> [Your task]
Please copy the entries below word for word, leaving out any image.

Source records

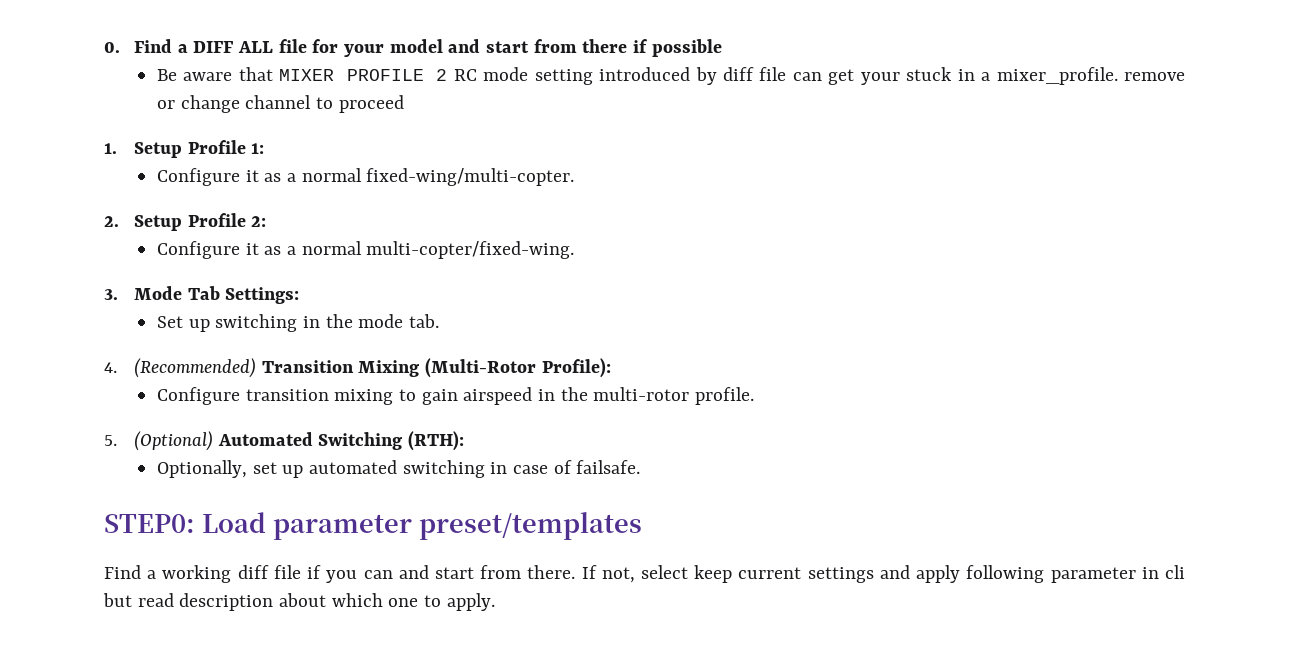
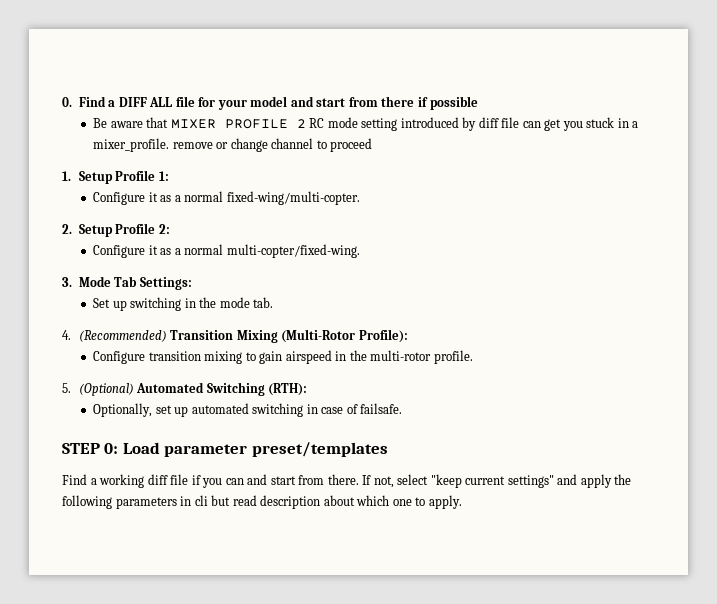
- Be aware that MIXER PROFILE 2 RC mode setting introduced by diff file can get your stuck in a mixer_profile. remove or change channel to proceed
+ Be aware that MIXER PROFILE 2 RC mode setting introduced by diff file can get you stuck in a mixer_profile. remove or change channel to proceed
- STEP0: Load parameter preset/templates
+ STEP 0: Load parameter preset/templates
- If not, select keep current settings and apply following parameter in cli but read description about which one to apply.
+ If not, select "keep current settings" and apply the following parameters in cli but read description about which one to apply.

> [Solution]
- Be aware that MIXER PROFILE 2 RC mode setting introduced by diff file can get your stuck in a mixer_profile. remove or change channel to proceed
+ Be aware that MIXER PROFILE 2 RC mode setting introduced by diff file can get you stuck in a mixer_profile. remove or change channel to proceed
- STEP0: Load parameter preset/templates
+ STEP 0: Load parameter preset/templates
- If not, select keep current settings and apply following parameter in cli but read description about which one to apply.
+ If not, select "keep current settings" and apply the following parameters in cli but read description about which one to apply.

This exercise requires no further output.